渇愛の契り~絶対王と囚われの花嫁~
「奴隷船の進路はアルナデール国に向かってるんだったな」
「はい、恐らくカルデア様を奴隷としてアルナデール国に売りつける気でしょう」
シュドの言葉に、ガイアスは煮えくり返るような怒りを覚える。
(依頼したのはアルナデール国なのか、それともルドルフ大臣の独断か……。どちらにせよ、我が王妃を道具のように扱った事、許しはしない)
「国王陛下、奴隷船を確認しました!」
ガイアスの元へ海兵の隊長が報告に来た。
ガイアスの顔に、好戦的な笑みが浮かぶ。
「これより、奴隷船の摘発に向かう。第一優先事項は王妃の保護だが、他にも捕えられている人間がいるだろう、そちらの解放にも尽くせ。

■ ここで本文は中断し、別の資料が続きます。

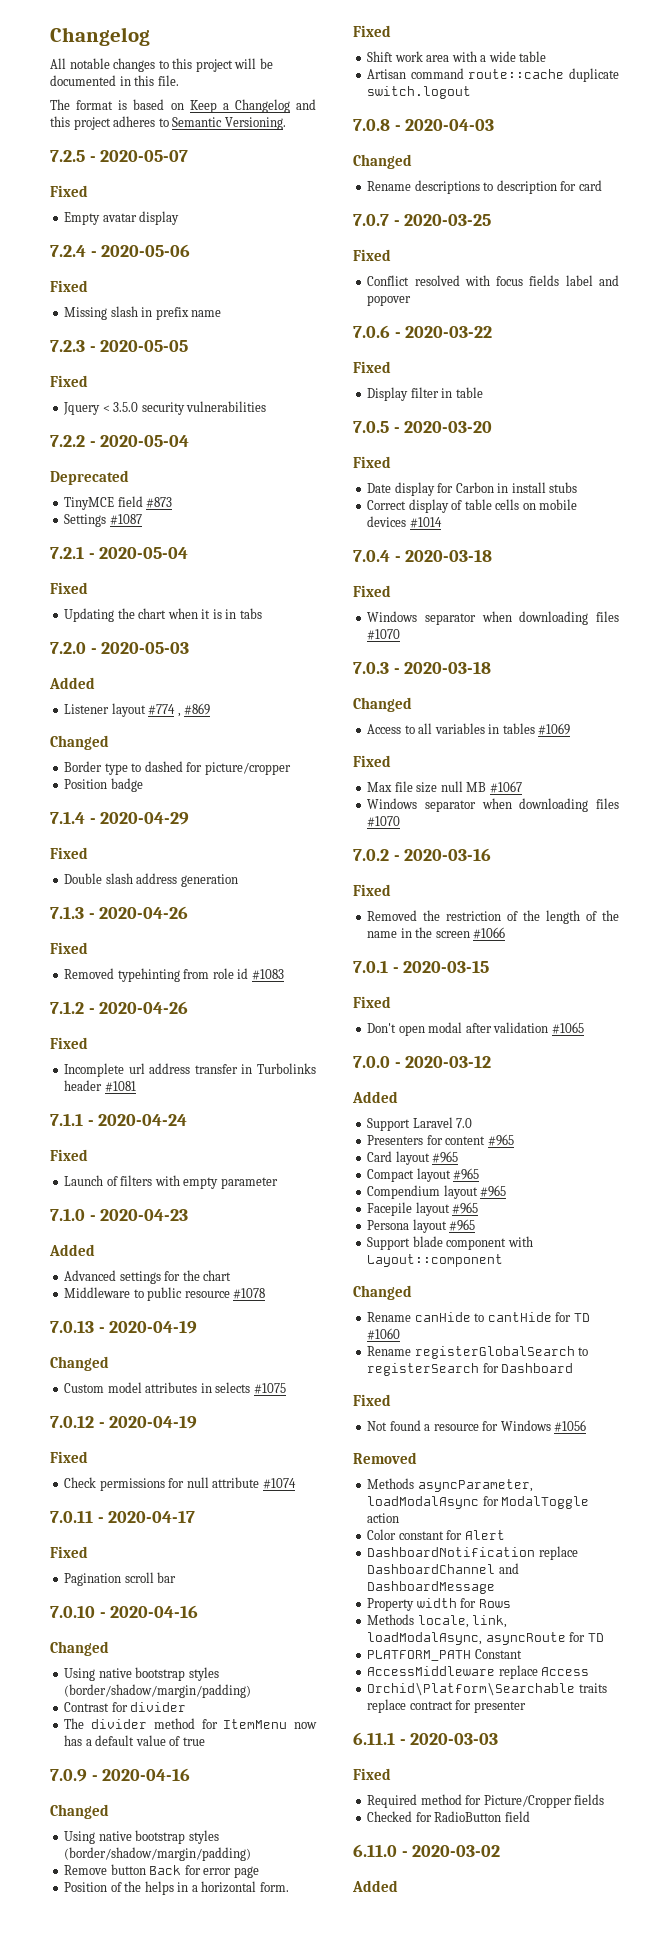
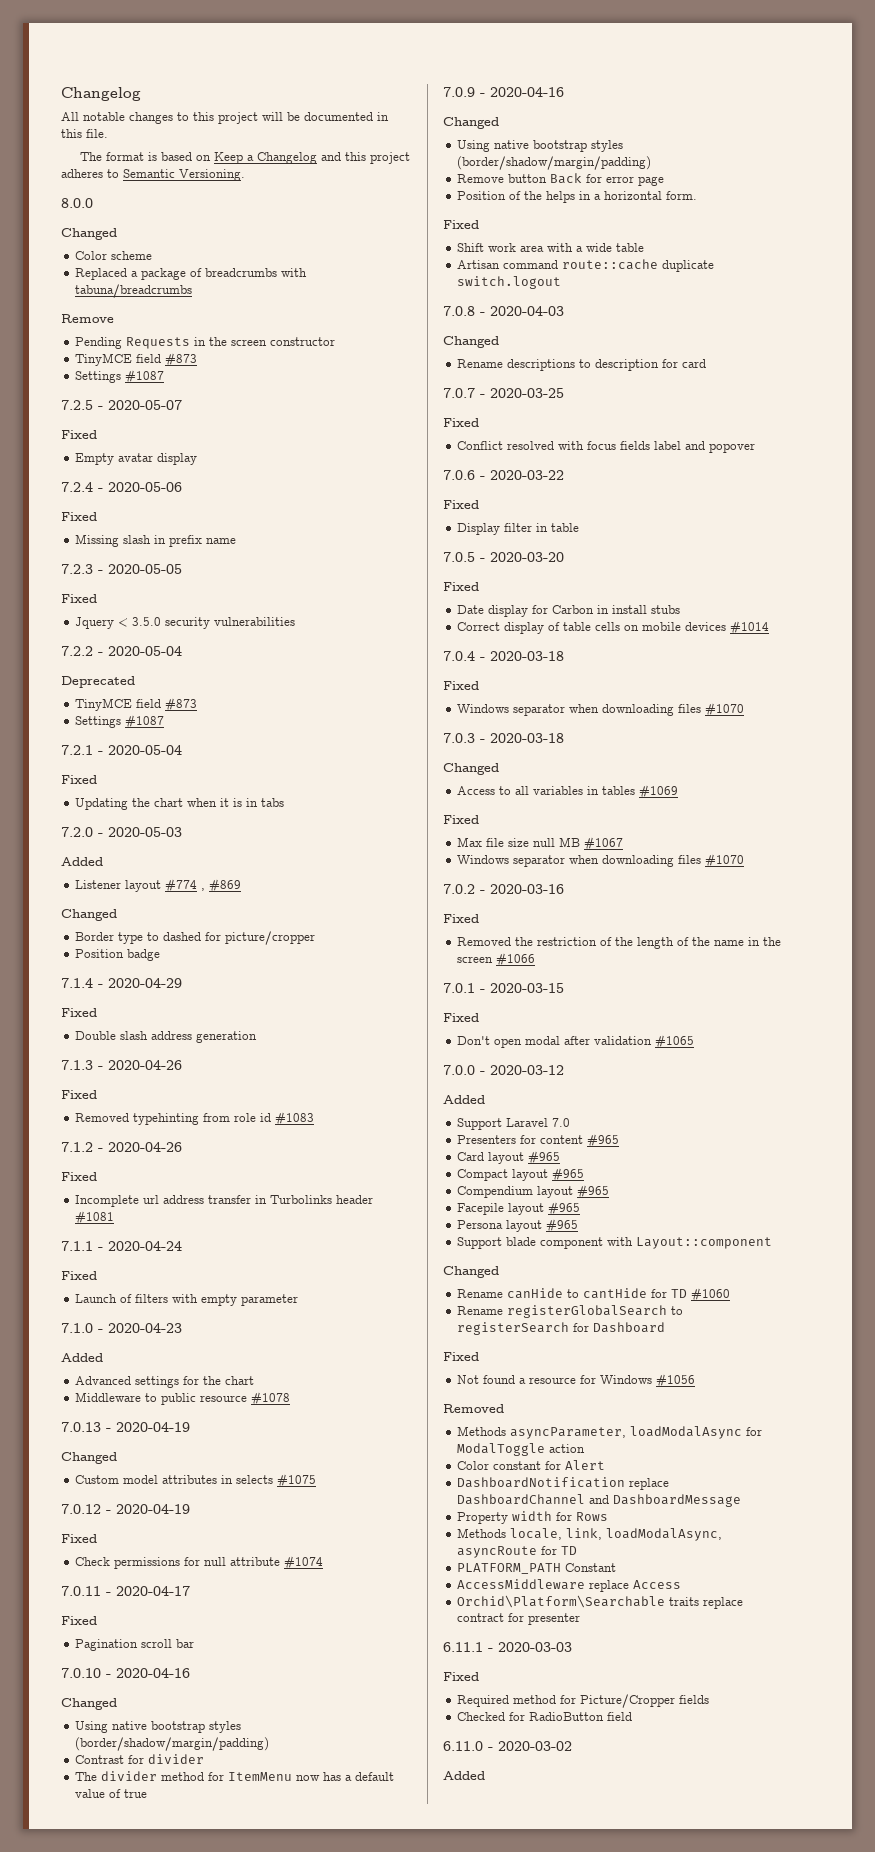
(286, 123) none -> [61,198,93,208] [61,228,117,240] [74,251,152,260] [74,268,307,280] [74,284,192,298] [61,314,114,323] [74,337,335,349] [74,353,197,367] [74,370,164,384] // 8.0.0 // Changed // Color scheme // Replaced a package of breadcrumbs with tabuna/breadcrumbs // Remove // Pending Requests in the screen constructor // TinyMCE field #873 // Settings #1087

そして、首謀者は一人残さず引っ捕らえろ!」
ガイアスの声に、海兵達は声を揃えて敬礼をした。
目の前に見えるは、海に浮かぶ小島のように、巨大な奴隷船。
ガイアスは腰に差した剣を抜き、空へと掲げる。
「いざ、進撃せよ!」
ガイアスの号令と共に、「オォォーッ」と海兵達が声を上げ、奴隷船へと突っ込む。
(カルデア……待っていろ、必ずお前を救う)
心に愛しい妻の姿を思い浮かべて、ガイアスは奴隷船へと先陣を斬り、乗り込んだ。